(What the task asks)
Once you find the line with "compassion and respect." in the data below, transcribe exactly each line from there to the line with "Pribadi, diolah sendiri", inclusive, and nothing else. Drop the pictures.

____________________

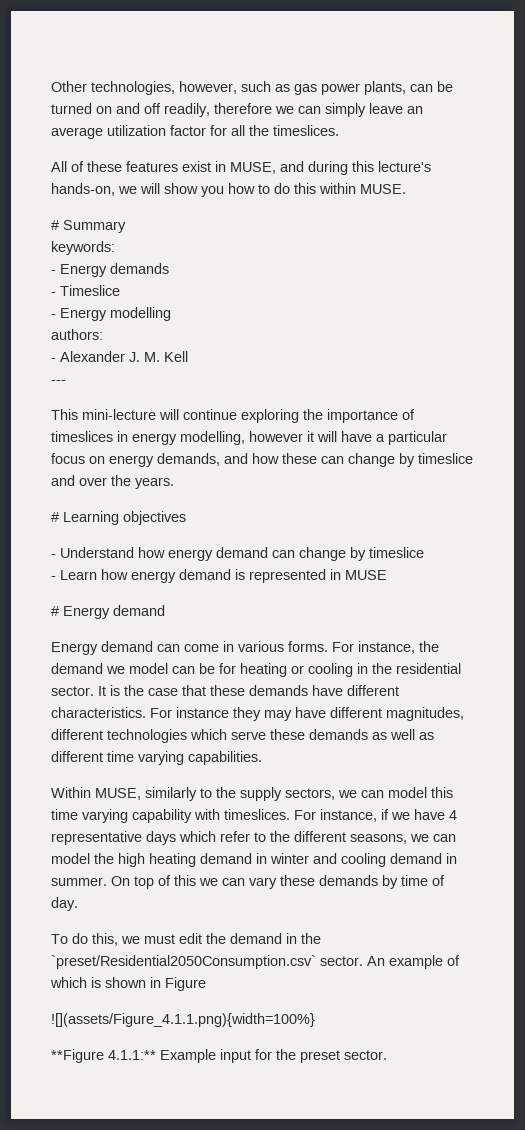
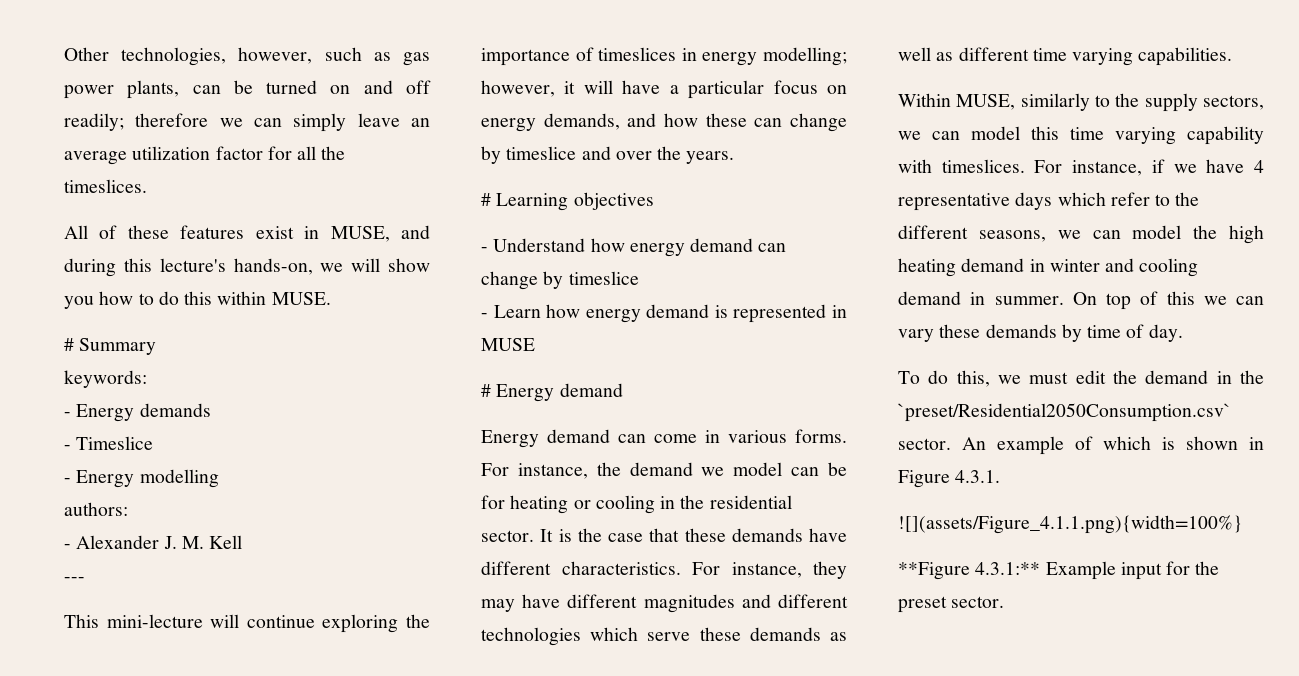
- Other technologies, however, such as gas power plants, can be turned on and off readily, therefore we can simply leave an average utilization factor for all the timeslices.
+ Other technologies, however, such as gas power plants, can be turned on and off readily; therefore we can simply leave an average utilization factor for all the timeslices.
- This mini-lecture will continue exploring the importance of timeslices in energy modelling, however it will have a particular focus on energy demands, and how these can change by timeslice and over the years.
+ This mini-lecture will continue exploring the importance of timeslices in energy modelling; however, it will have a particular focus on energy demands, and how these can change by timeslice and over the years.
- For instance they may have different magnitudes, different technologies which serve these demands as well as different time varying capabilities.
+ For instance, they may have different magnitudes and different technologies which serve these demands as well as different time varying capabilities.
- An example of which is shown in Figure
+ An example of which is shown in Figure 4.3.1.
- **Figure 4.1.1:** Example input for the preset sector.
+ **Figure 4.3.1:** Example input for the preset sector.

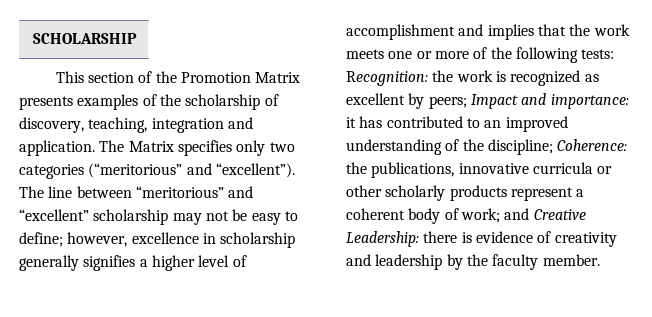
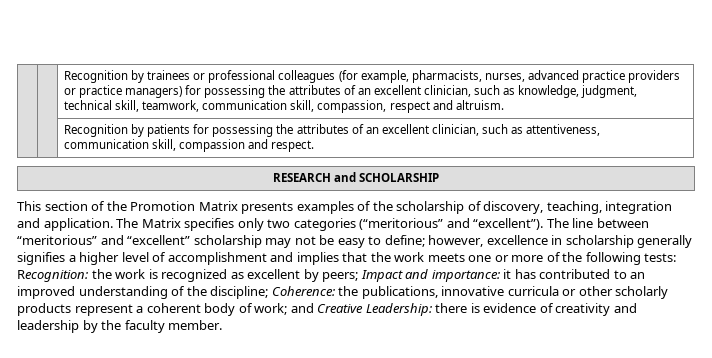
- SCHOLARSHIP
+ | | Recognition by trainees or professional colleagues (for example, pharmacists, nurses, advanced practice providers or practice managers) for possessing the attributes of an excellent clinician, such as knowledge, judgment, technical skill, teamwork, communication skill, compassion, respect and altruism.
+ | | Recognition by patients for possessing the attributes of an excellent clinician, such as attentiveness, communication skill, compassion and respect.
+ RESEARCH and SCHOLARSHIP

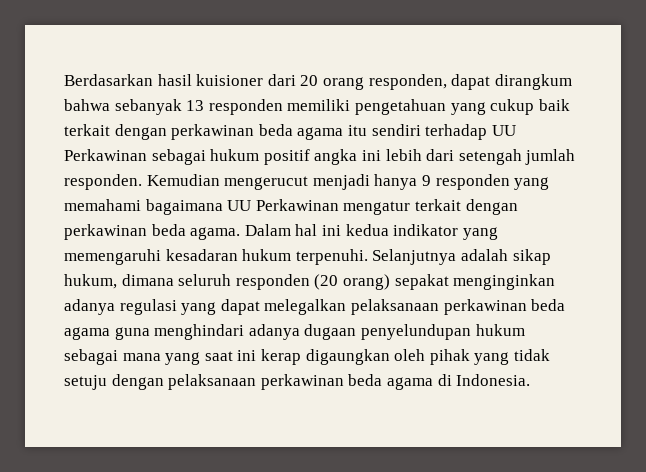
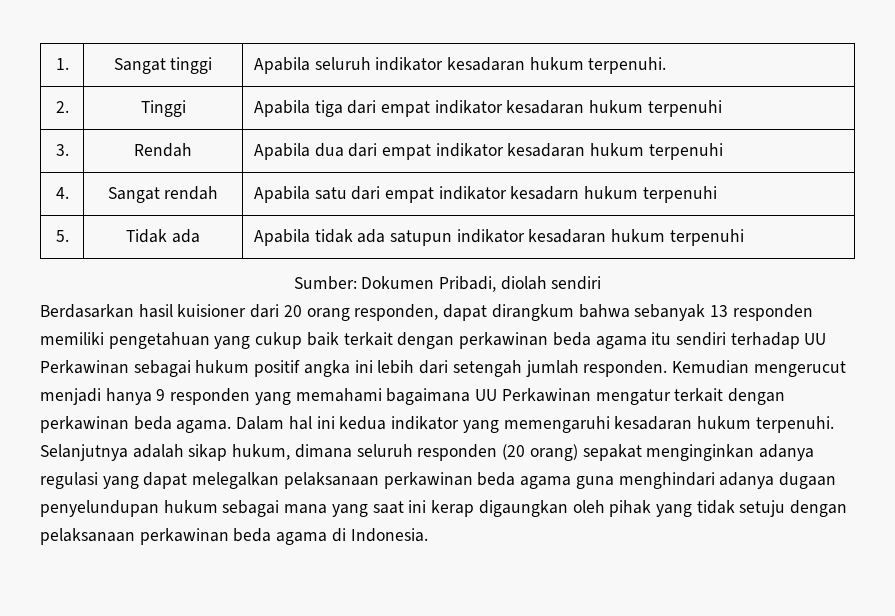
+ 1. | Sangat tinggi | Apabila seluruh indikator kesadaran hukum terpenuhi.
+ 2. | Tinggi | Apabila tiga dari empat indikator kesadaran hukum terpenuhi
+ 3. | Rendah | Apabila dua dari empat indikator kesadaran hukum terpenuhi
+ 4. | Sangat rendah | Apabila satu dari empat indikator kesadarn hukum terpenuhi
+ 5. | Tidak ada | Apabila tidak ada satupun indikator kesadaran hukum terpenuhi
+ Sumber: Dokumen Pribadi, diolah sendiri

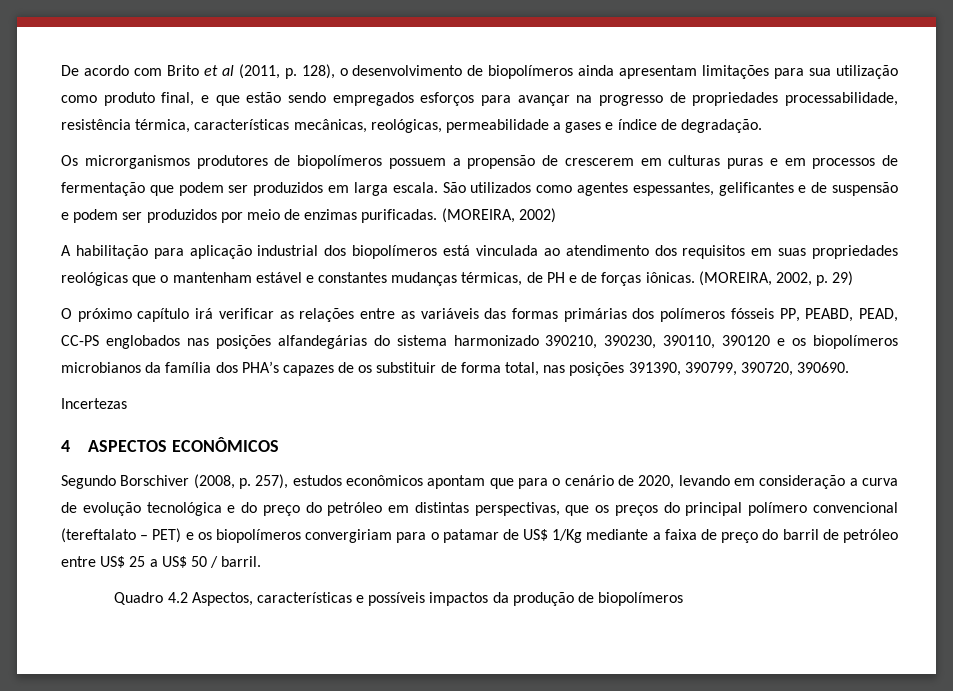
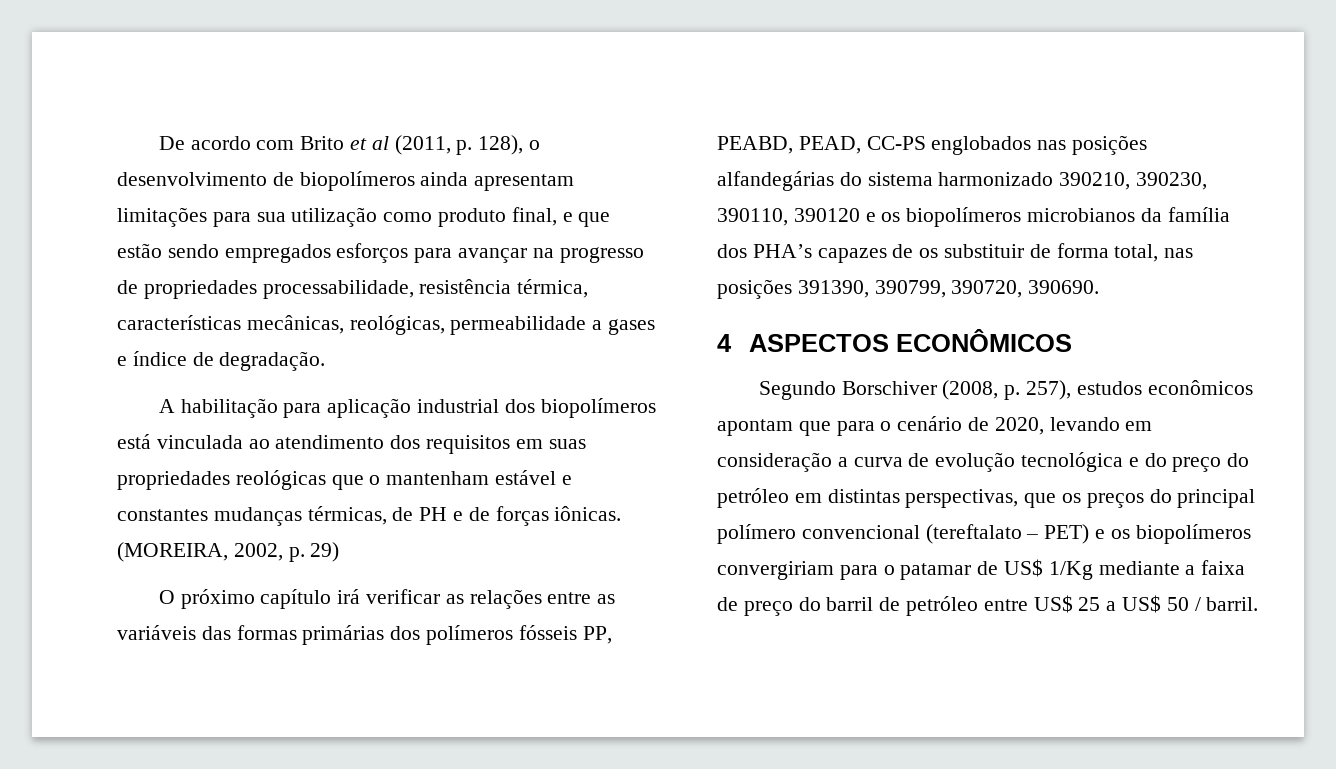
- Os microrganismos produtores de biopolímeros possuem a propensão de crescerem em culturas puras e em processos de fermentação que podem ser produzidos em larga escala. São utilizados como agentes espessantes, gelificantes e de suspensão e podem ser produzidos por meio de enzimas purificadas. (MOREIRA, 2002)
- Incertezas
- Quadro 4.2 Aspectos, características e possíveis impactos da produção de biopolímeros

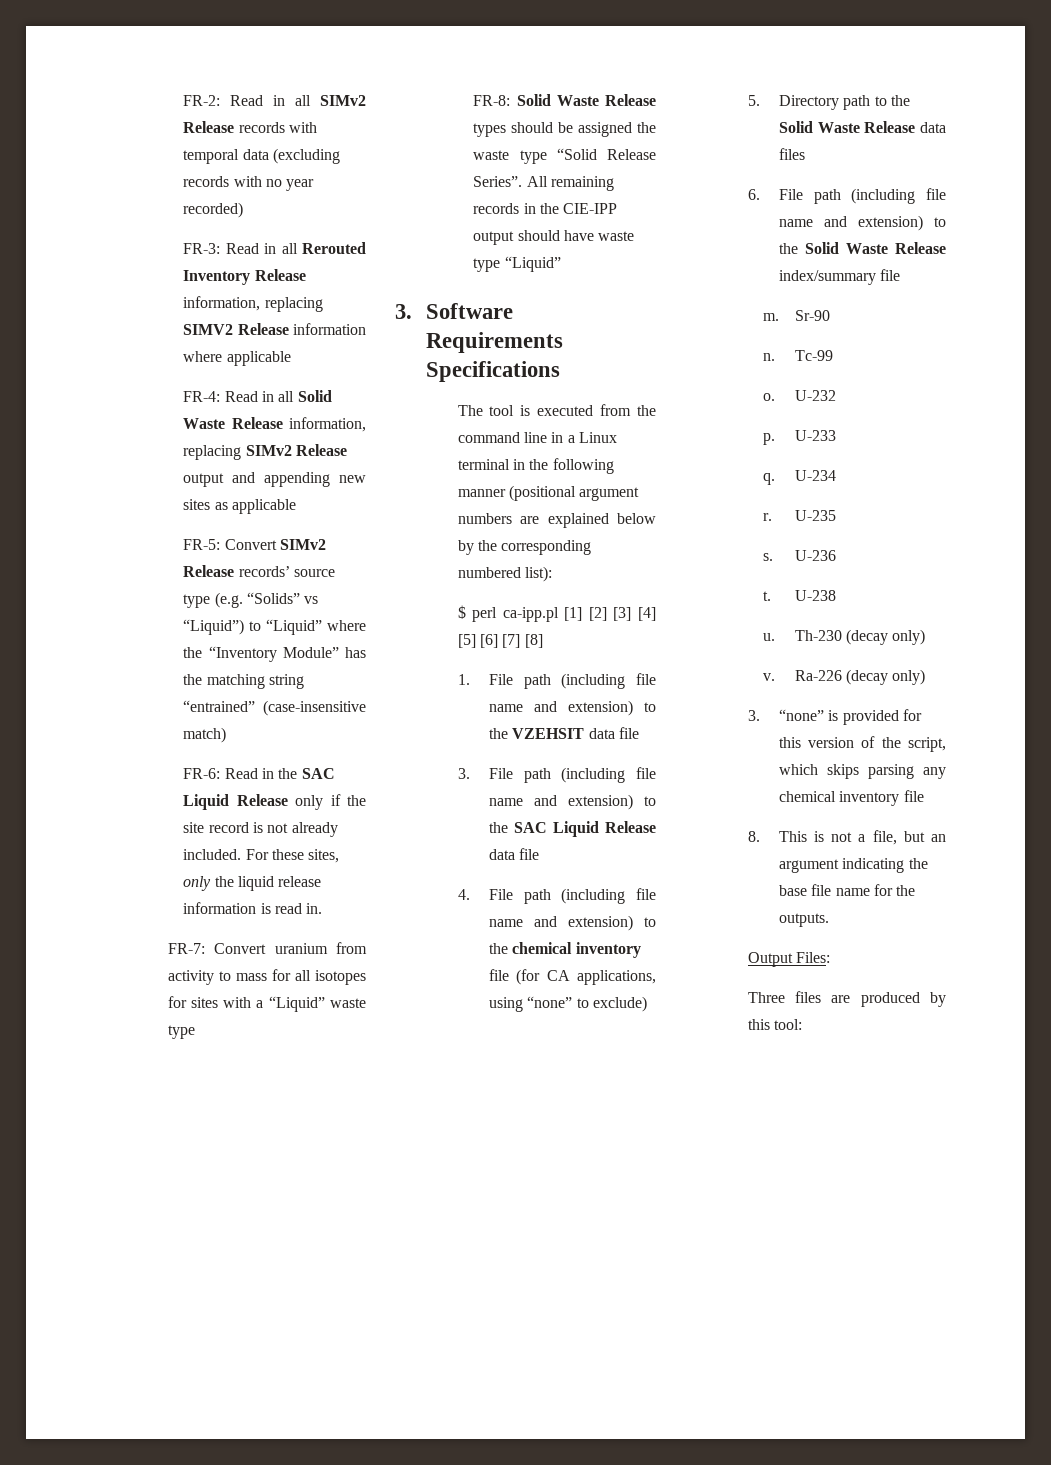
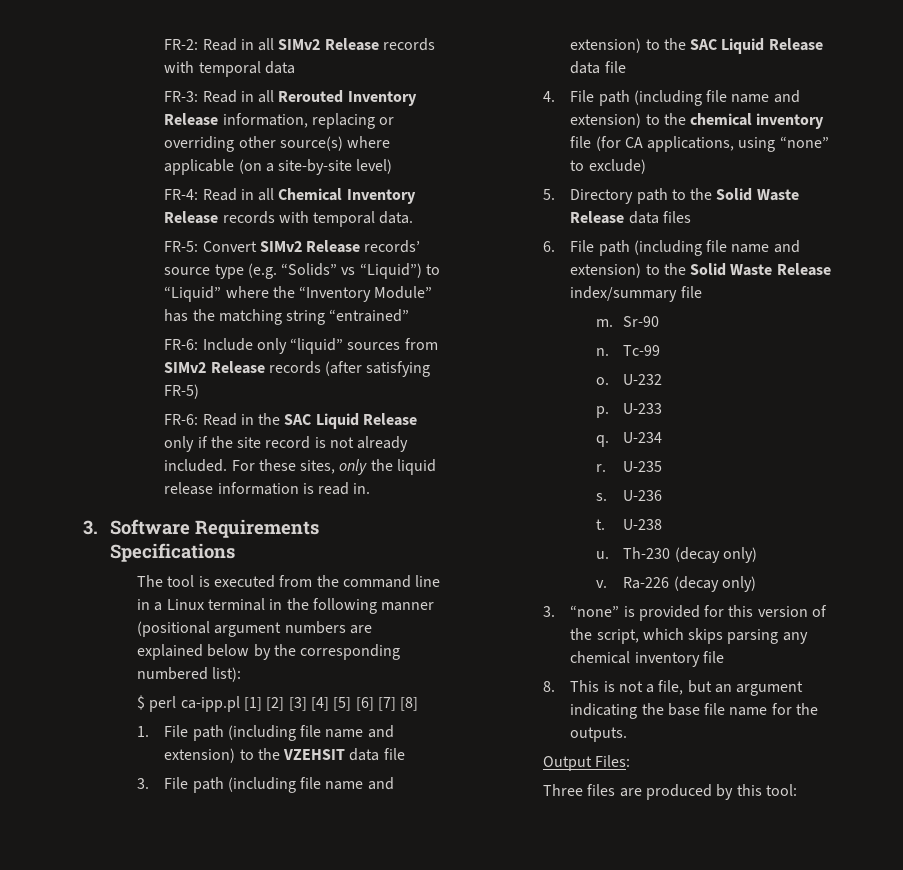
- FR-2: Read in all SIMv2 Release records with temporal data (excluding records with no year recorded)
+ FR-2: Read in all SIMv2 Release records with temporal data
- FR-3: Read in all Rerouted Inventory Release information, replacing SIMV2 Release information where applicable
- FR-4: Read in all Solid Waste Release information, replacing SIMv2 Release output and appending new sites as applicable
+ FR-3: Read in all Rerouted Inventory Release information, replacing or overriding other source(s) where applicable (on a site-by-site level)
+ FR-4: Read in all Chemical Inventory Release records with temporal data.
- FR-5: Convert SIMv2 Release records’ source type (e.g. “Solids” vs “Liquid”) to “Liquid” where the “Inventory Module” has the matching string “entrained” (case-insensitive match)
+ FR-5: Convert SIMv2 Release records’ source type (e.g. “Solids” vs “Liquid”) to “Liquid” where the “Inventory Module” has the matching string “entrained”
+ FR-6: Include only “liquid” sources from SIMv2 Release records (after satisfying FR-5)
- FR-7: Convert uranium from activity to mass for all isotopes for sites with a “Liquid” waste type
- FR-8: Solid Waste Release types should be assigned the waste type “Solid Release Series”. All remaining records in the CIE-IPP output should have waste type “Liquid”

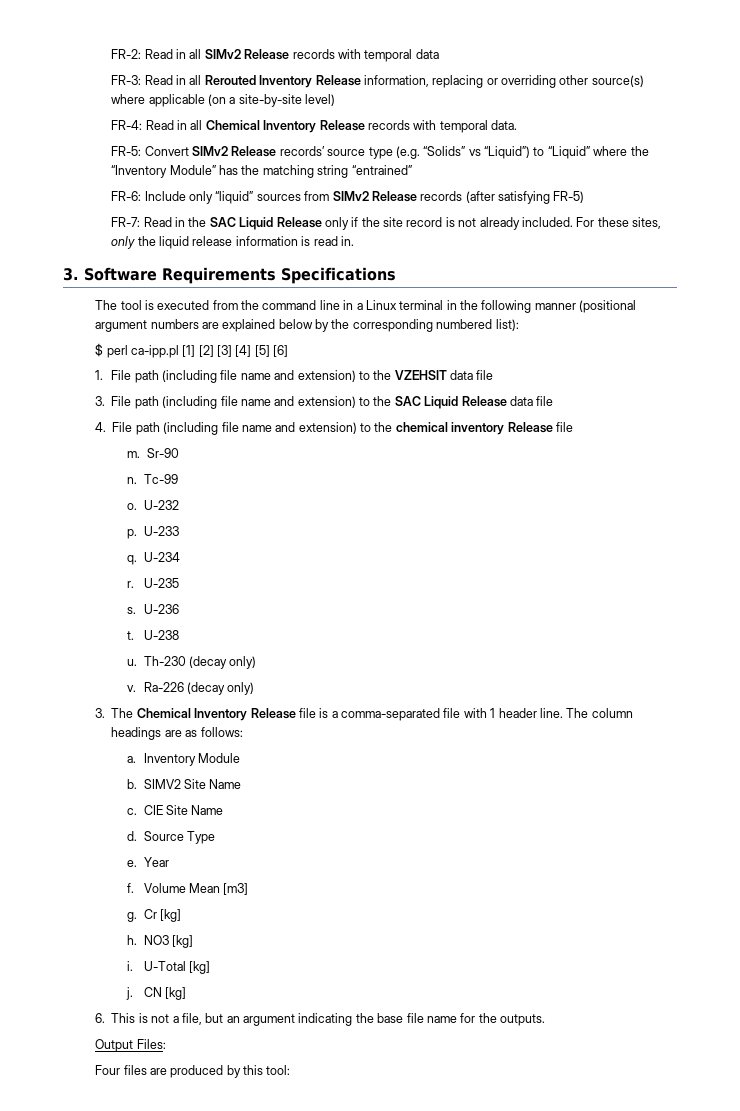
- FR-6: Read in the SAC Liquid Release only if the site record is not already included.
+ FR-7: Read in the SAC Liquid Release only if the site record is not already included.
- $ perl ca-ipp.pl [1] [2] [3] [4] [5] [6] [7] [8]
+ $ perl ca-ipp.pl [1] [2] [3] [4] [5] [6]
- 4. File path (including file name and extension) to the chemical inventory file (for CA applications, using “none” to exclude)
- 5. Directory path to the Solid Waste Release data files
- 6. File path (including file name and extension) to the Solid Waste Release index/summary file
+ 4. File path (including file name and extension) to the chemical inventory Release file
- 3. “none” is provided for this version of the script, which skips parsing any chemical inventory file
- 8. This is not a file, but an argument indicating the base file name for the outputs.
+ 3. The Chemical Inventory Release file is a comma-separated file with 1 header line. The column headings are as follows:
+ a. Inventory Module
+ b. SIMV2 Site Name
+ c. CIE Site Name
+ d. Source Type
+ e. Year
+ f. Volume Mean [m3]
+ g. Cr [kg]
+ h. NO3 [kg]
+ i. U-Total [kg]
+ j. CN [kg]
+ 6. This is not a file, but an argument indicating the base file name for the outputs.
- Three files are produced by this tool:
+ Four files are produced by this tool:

____________________

(Result of this exercise)
+ | | Recognition by patients for possessing the attributes of an excellent clinician, such as attentiveness, communication skill, compassion and respect.
+ RESEARCH and SCHOLARSHIP

+ 1. | Sangat tinggi | Apabila seluruh indikator kesadaran hukum terpenuhi.
+ 2. | Tinggi | Apabila tiga dari empat indikator kesadaran hukum terpenuhi
+ 3. | Rendah | Apabila dua dari empat indikator kesadaran hukum terpenuhi
+ 4. | Sangat rendah | Apabila satu dari empat indikator kesadarn hukum terpenuhi
+ 5. | Tidak ada | Apabila tidak ada satupun indikator kesadaran hukum terpenuhi
+ Sumber: Dokumen Pribadi, diolah sendiri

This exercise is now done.